* WHAT TO WORK ON *
Transcribe nothing except the lines below that run from the one with "html: <input> ->" to the one with "background: #14532d ->", ends included, and do not copy any picture.

* RECORDS FOR THIS EXERCISE *
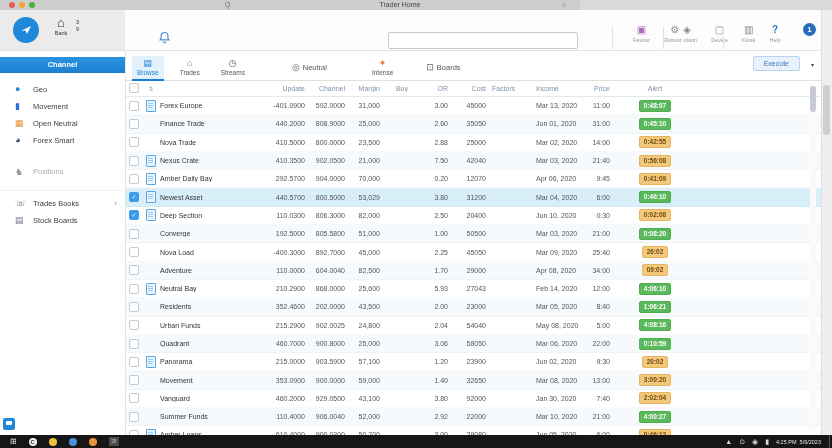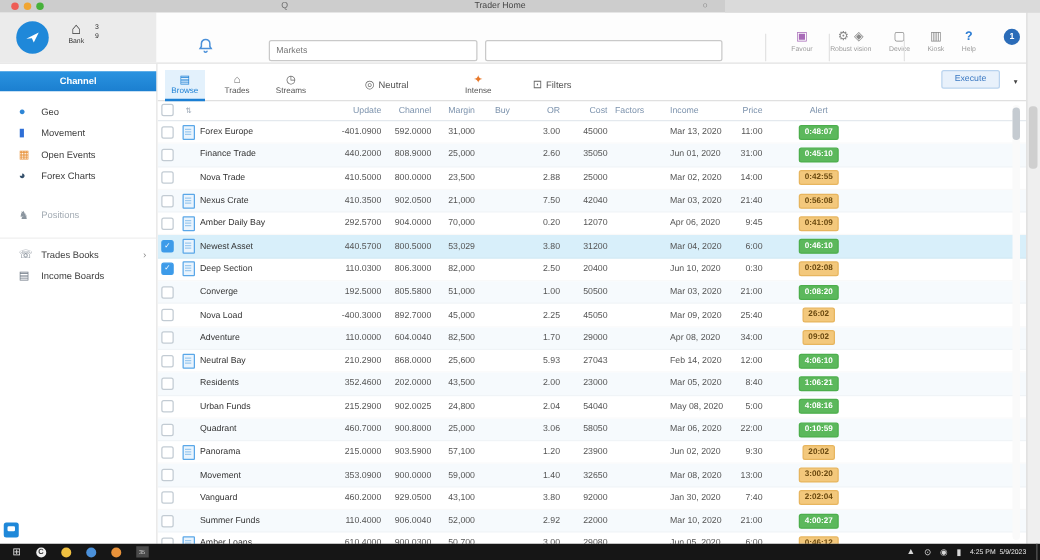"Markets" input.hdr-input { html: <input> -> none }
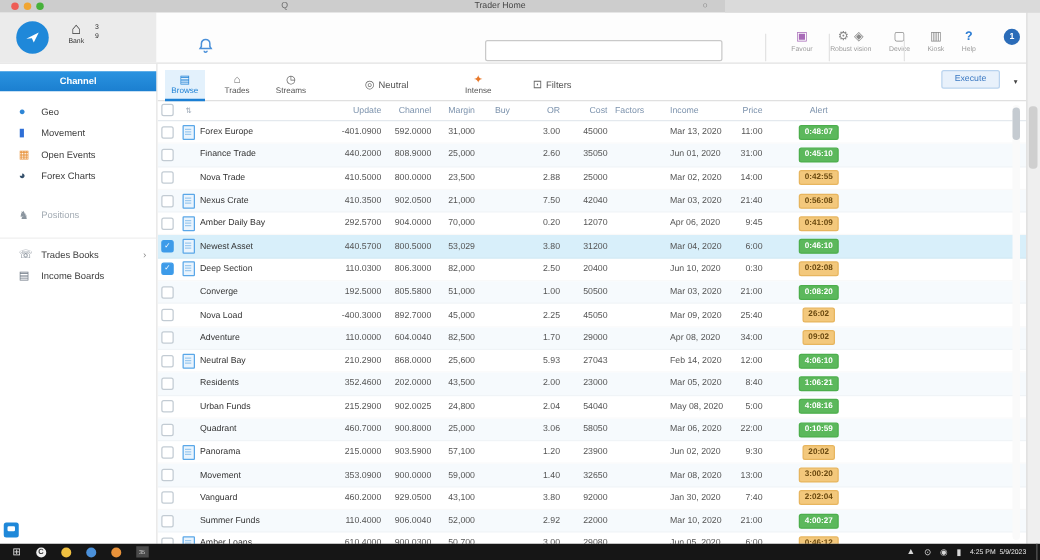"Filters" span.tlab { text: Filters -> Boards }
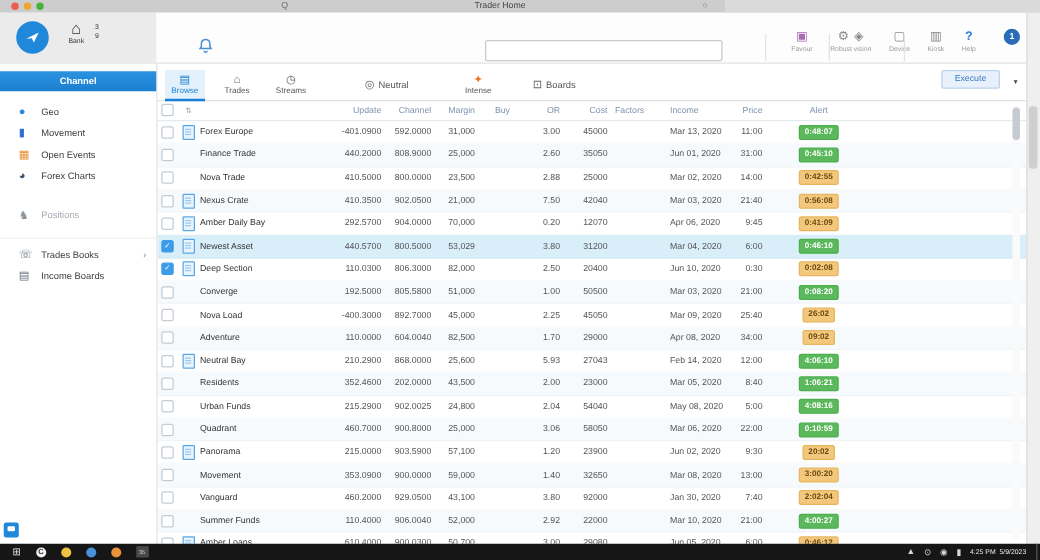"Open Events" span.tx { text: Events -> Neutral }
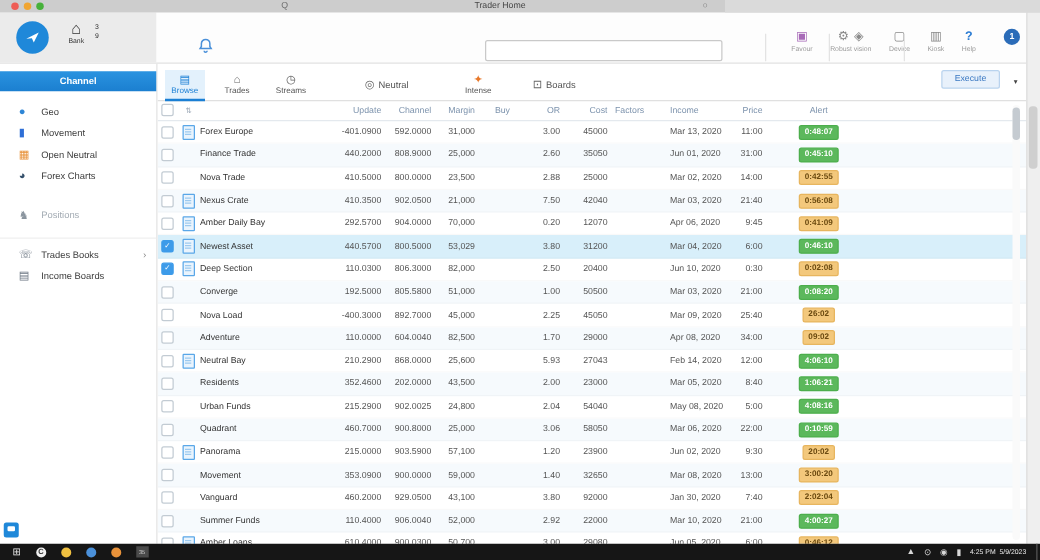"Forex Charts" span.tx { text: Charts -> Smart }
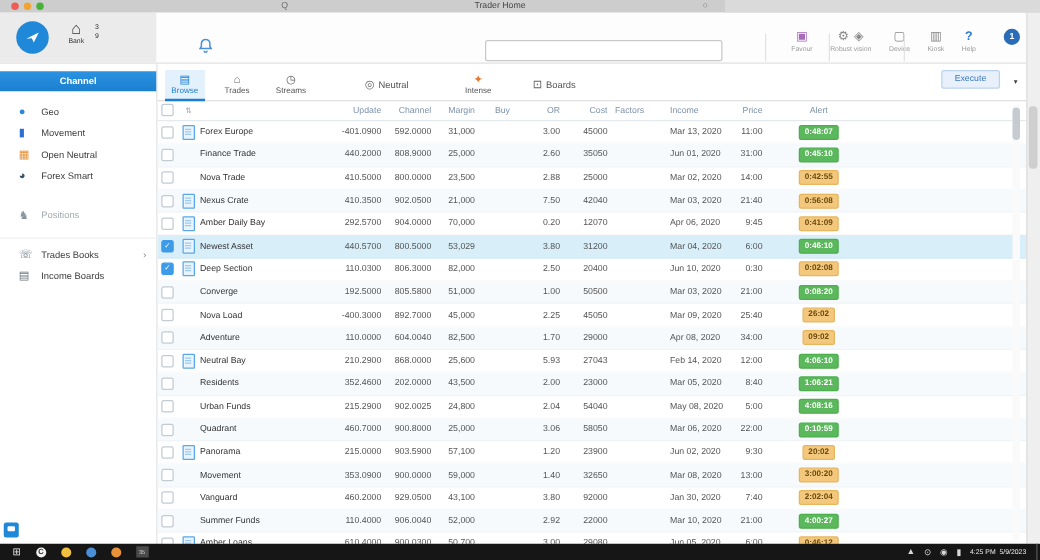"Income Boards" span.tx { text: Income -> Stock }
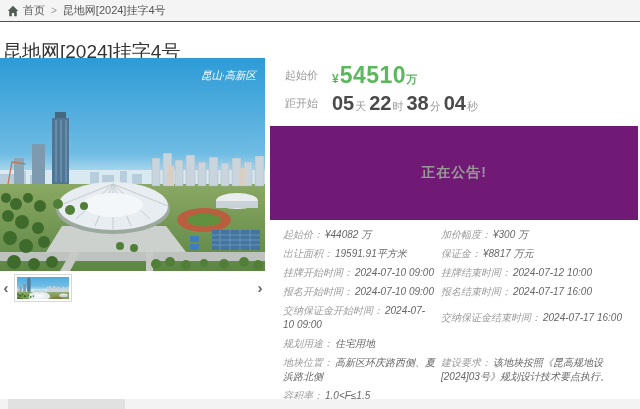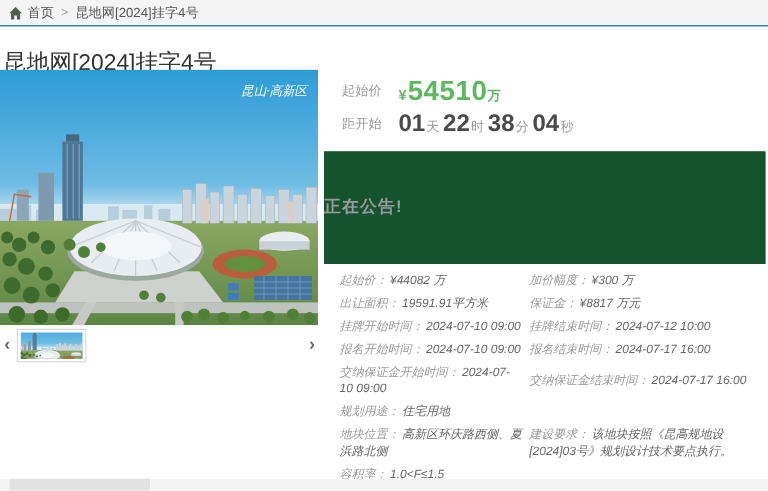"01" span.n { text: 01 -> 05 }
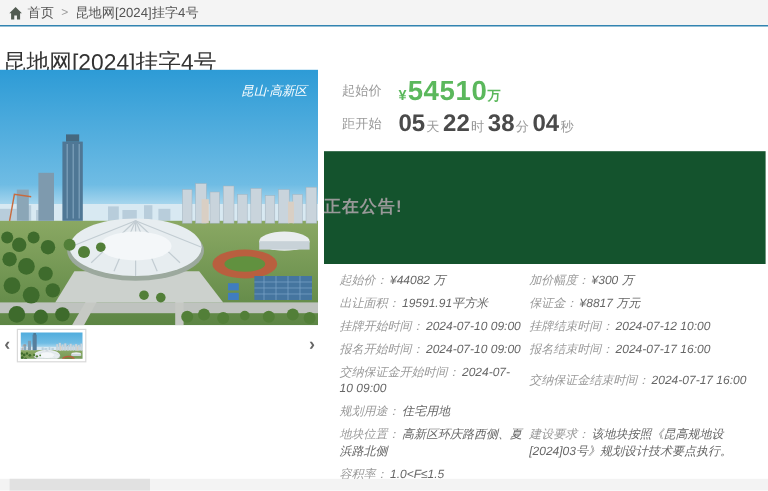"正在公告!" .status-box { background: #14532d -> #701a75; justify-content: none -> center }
---
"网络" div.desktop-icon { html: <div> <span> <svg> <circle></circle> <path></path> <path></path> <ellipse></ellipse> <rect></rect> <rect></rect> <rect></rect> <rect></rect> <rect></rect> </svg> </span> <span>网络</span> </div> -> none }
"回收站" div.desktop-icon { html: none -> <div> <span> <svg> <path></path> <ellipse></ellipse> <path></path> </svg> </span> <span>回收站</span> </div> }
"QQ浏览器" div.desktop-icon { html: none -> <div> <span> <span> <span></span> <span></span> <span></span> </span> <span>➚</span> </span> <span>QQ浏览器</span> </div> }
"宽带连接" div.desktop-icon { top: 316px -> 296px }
---
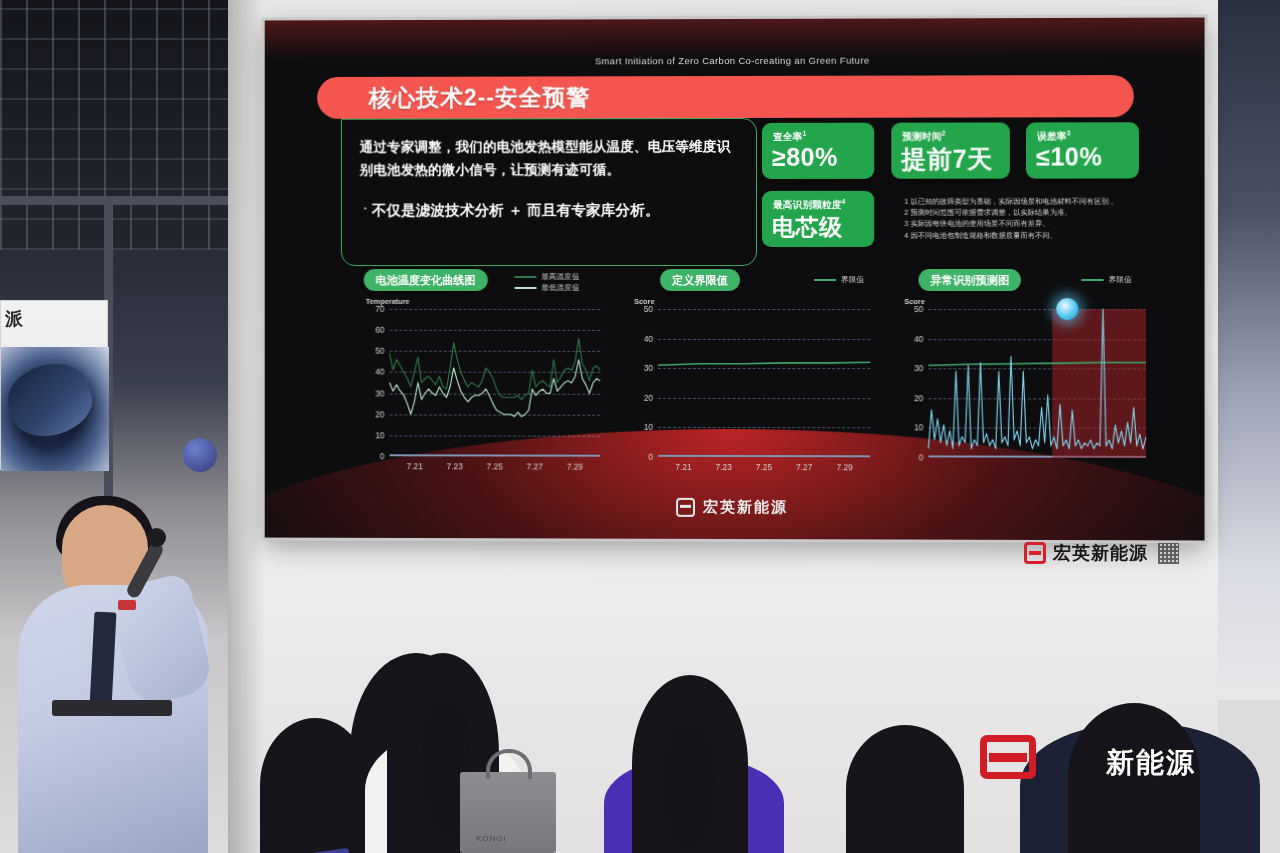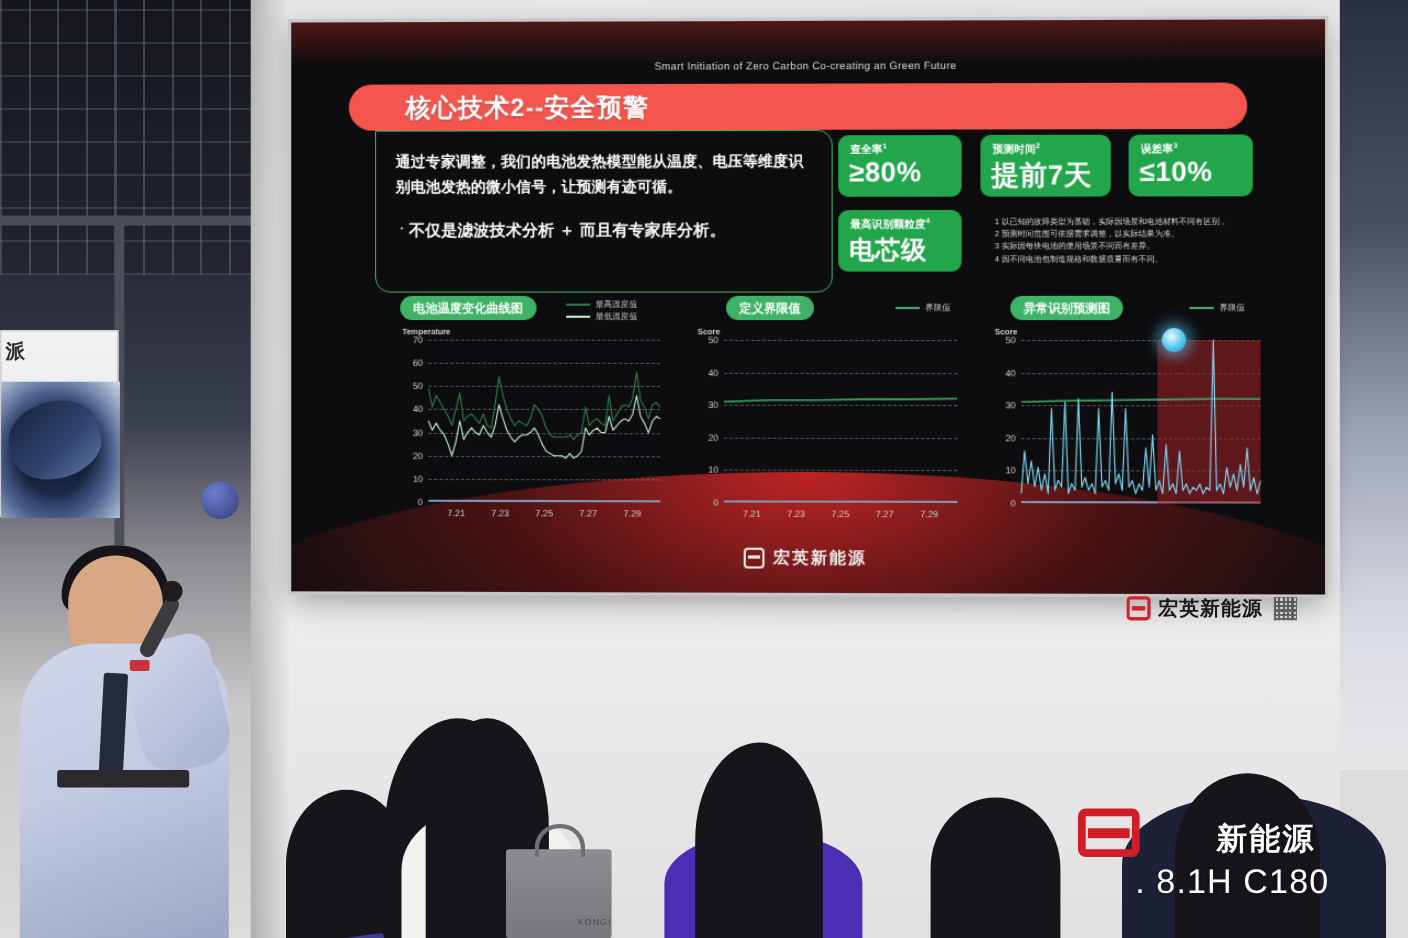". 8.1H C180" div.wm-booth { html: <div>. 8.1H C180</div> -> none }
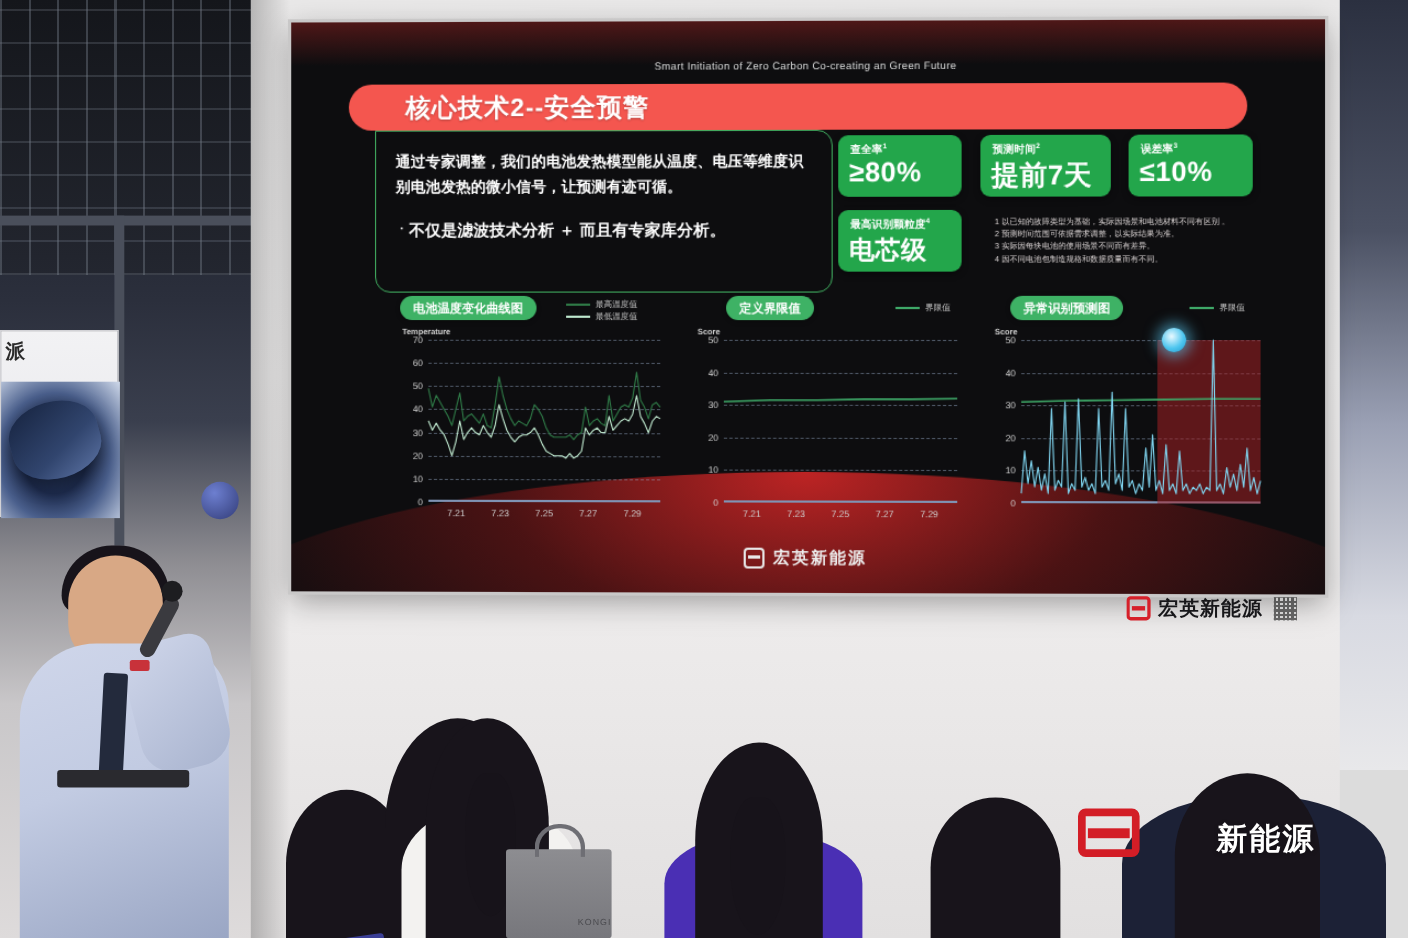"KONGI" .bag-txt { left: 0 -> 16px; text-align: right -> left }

* OUTPUT *
"Markets" input.hdr-input { html: <input> -> none }
"Filters" span.tlab { text: Filters -> Boards }
"Open Events" span.tx { text: Events -> Neutral }
"Forex Charts" span.tx { text: Charts -> Smart }
"Income Boards" span.tx { text: Income -> Stock }
"01" span.n { text: 01 -> 05 }
"正在公告!" .status-box { background: #14532d -> #701a75; justify-content: none -> center }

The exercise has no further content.